== Provided records ==
------------------------------------------------
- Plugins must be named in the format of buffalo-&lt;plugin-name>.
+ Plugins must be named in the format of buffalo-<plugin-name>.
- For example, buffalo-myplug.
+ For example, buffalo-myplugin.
------------------------------------------------
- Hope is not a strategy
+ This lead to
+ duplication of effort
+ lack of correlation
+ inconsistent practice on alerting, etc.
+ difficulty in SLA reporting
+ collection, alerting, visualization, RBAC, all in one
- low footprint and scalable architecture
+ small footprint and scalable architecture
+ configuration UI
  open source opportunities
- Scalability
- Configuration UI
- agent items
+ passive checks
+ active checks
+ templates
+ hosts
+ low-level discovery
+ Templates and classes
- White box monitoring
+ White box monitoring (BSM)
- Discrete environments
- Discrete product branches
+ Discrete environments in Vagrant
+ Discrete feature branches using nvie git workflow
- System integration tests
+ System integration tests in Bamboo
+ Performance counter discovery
------------------------------------------------
== Work task ==
Among the entries above, the lines between the ones containing "- low footprint and scalable architecture" and "Performance counter discovery", inclusive, are to be transcribed exactly. No other line is to be given.

== Final answer ==
- low footprint and scalable architecture
+ small footprint and scalable architecture
+ configuration UI
  open source opportunities
- Scalability
- Configuration UI
- agent items
+ passive checks
+ active checks
+ templates
+ hosts
+ low-level discovery
+ Templates and classes
- White box monitoring
+ White box monitoring (BSM)
- Discrete environments
- Discrete product branches
+ Discrete environments in Vagrant
+ Discrete feature branches using nvie git workflow
- System integration tests
+ System integration tests in Bamboo
+ Performance counter discovery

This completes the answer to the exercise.